The Youth's own emaciated regiment "bustles forth with undiminished fierceness when its time came." They make a "barbaric cry of rage," urged on by the lieutenant. The Youth is deeply absorbed as a spectator in this "great drama" of war. He thinks that since the soldiers in his regiment have been called mud diggers, they are three times more bitter and will fight harder. Their anger shows in their faces and in their savagery. The Youth is mesmerized to watch the fighting from a distance; he decides not to move no matter what happens. He believes that his final revenge against the officer who called them "mule drivers" would be to die upon the field. He sees his sergeant shot through the cheeks and then go running toward the rear. He watches many of his comrades die, "grunting bundles of blue." Then he notices that the fire of the regiment begins to wane.

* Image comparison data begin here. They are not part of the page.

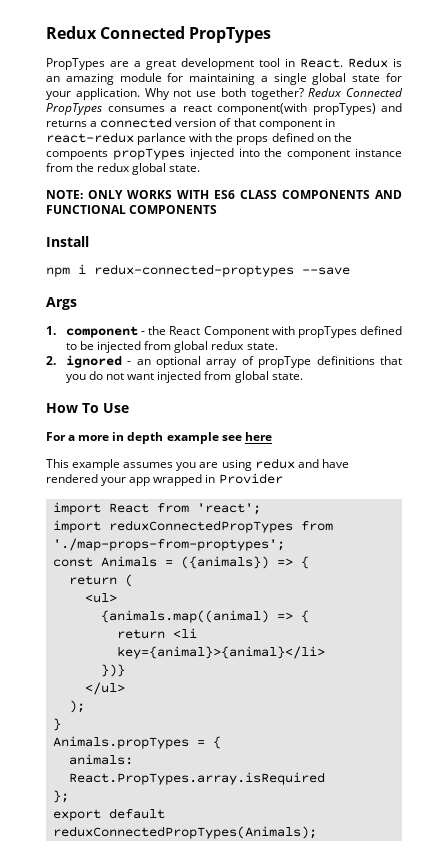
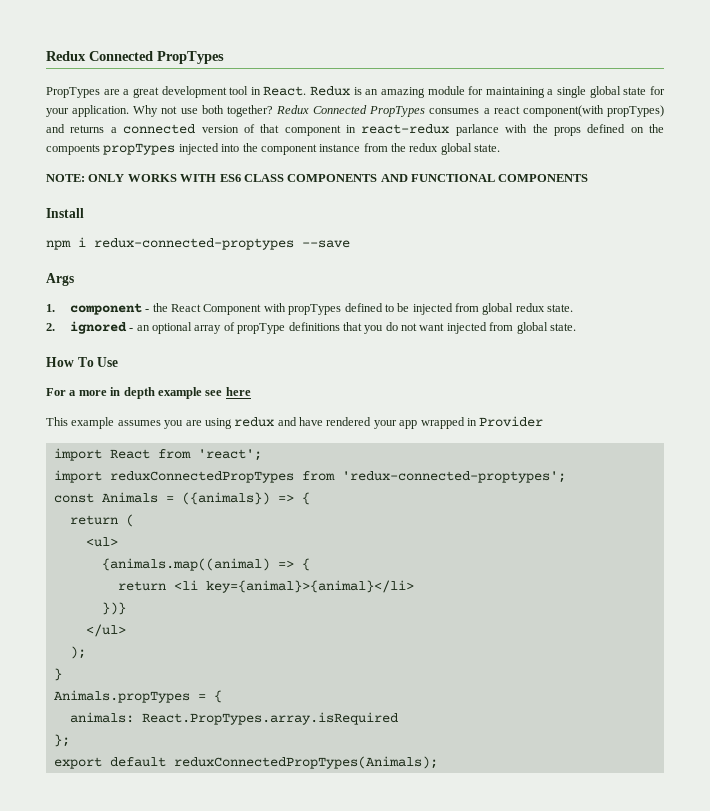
- import reduxConnectedPropTypes from './map-props-from-proptypes';
+ import reduxConnectedPropTypes from 'redux-connected-proptypes';

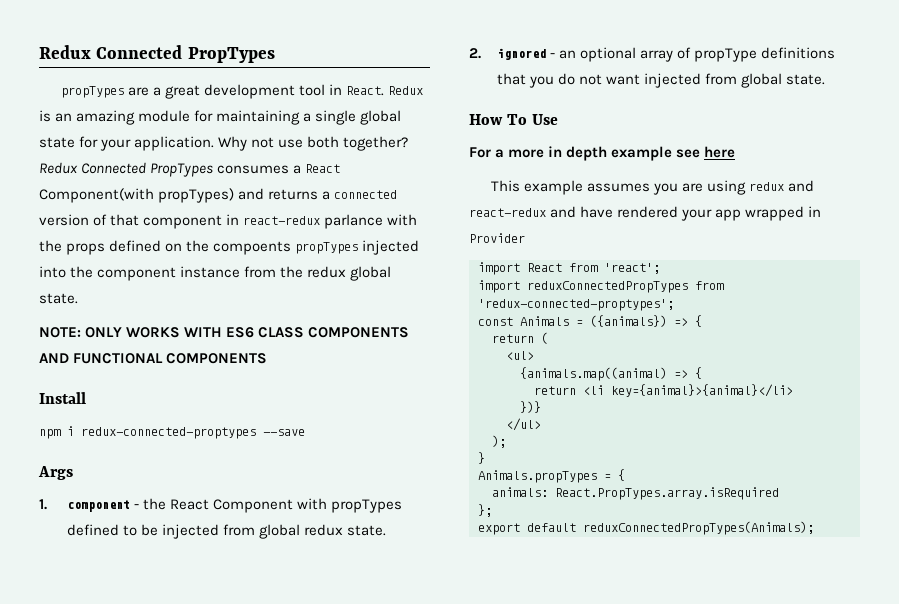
- PropTypes are a great development tool in React.
+ propTypes are a great development tool in React.
- Redux Connected PropTypes consumes a react component(with propTypes) and returns a connected version of that component in react-redux parlance with the props defined on the compoents propTypes injected into the component instance from the redux global state.
+ Redux Connected PropTypes consumes a React Component(with propTypes) and returns a connected version of that component in react-redux parlance with the props defined on the compoents propTypes injected into the component instance from the redux global state.
- This example assumes you are using redux and have rendered your app wrapped in Provider
+ This example assumes you are using redux and react-redux and have rendered your app wrapped in Provider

In this chapter, Henry views the fighting from a distance. He can look all about him and see what is going on. Just as his mental state has expanded, now his physical viewpoint is also broadened. He has positioned himself with the flag at the top of a hill, so his fellow soldiers will be spurred on by the sight of the colors. The battle rages all around him, but he shows no fear. He is determined to hold his position no matter what. He even thinks it would be appropriate revenge on the criticizing officer if he dies right on the spot.
Being so far removed from the bloodshed, the Youth is in the position of the generals who have been so unfeeling about the loss of lives. Henry, however, is very affected. He suffers with his comrades who are wounded and dying. He empathizes with his fellow soldiers who are exhausted from the fighting. Even though he sits apart during this particular battle, the Youth is no longer isolated and alone; he is one with the regiment.